The recreational drug lean, also known as "purple drank" among other names, consists of promethazine mixed with Sprite and either an opiate or opioid.

=== Product liability lawsuit ===

In 2009, the US Supreme Court ruled on a product liability case involving promethazine. Diana Levine, a woman with a migraine, was administered Wyeth's Phenergan via IV push. The drug was injected improperly, resulting in gangrene and subsequent amputation of her right forearm below the elbow. A state jury awarded her $6 million in punitive damages.
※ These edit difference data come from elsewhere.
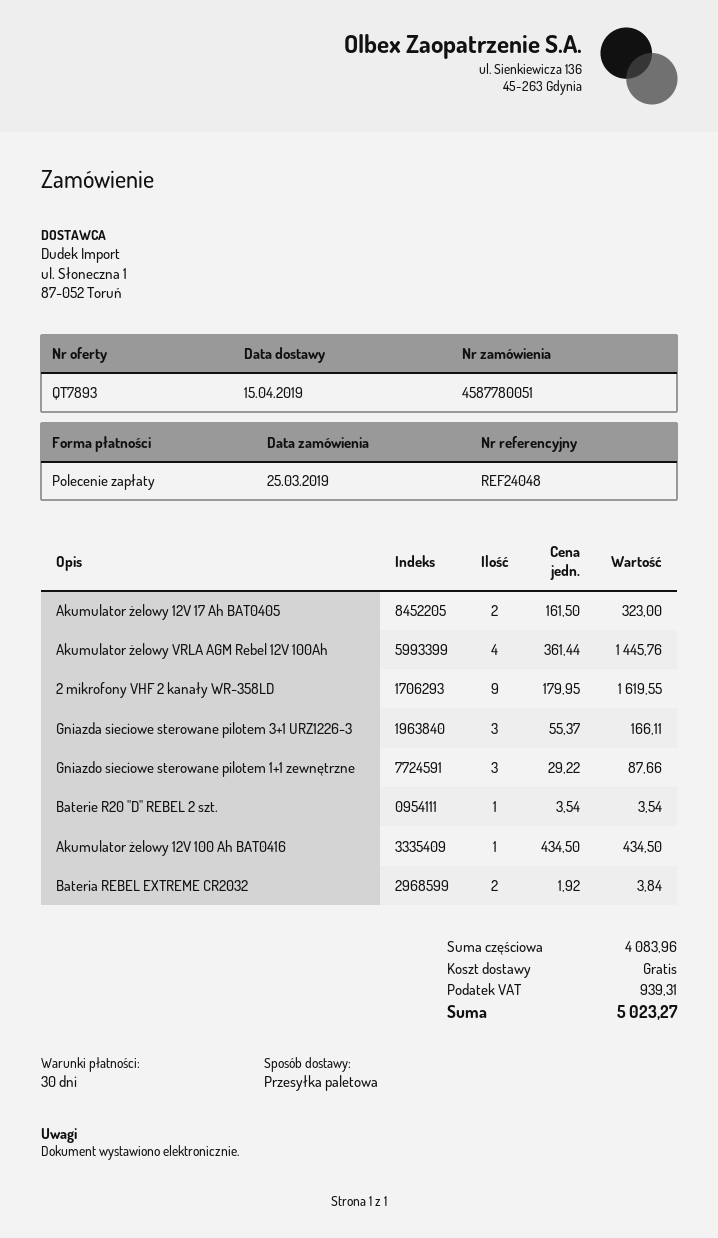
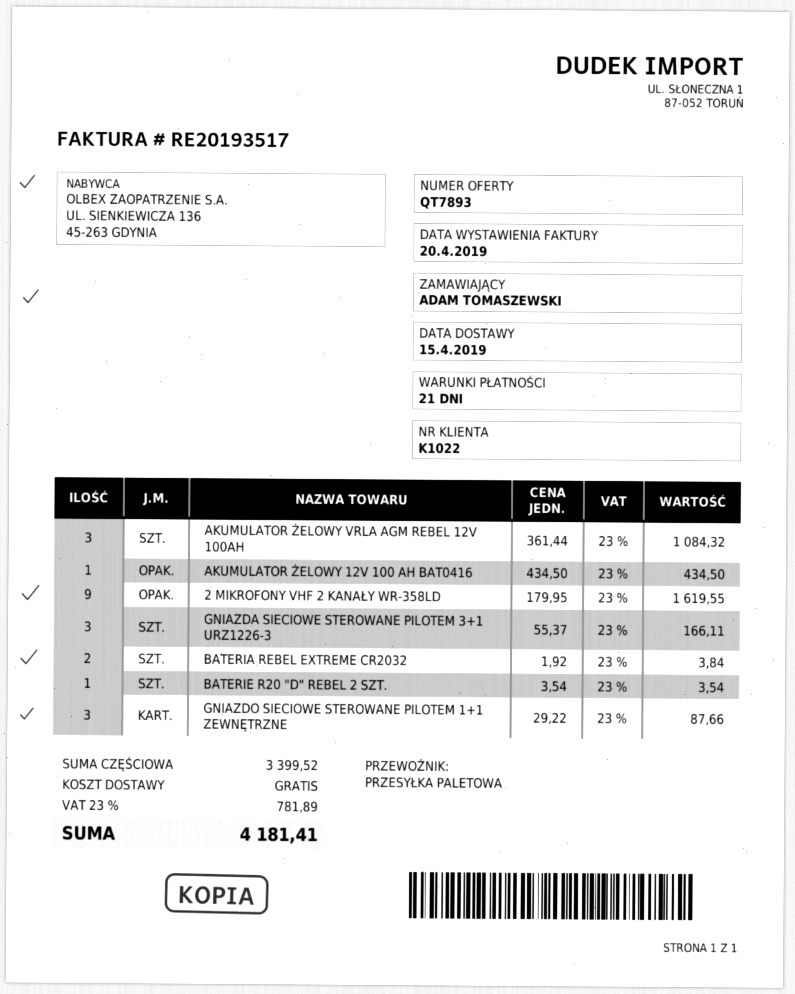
payment terms: 30 days -> 21 days
Akumulator żelowy 12V 17 Ah BAT0405: 2 x 161.50 = 323.00 -> none
Akumulator żelowy VRLA AGM Rebel 12V 100Ah: 4 x 361.44 = 1445.76 -> 3 x 361.44 = 1084.32
subtotal: 4083.96 -> 3399.52
tax: 939.31 -> 781.89
total: 5023.27 -> 4181.41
The case was appealed to the Supreme Court on grounds of federal preemption and substantive due process. The Supreme Court upheld the lower courts' rulings, stating that "Wyeth could have unilaterally added a stronger warning about IV-push administration" without acting in opposition to federal law. In effect, this means drug manufacturers can be held liable for injuries if warnings of potential adverse effects, approved by the US Food and Drug Administration (FDA), are deemed insufficient by state courts.

In September 2009, the FDA required a boxed warning be put on promethazine for injection, stating the contraindication for subcutaneous administration. The preferred administrative route is intramuscular, which reduces the risk of surrounding muscle and tissue damage.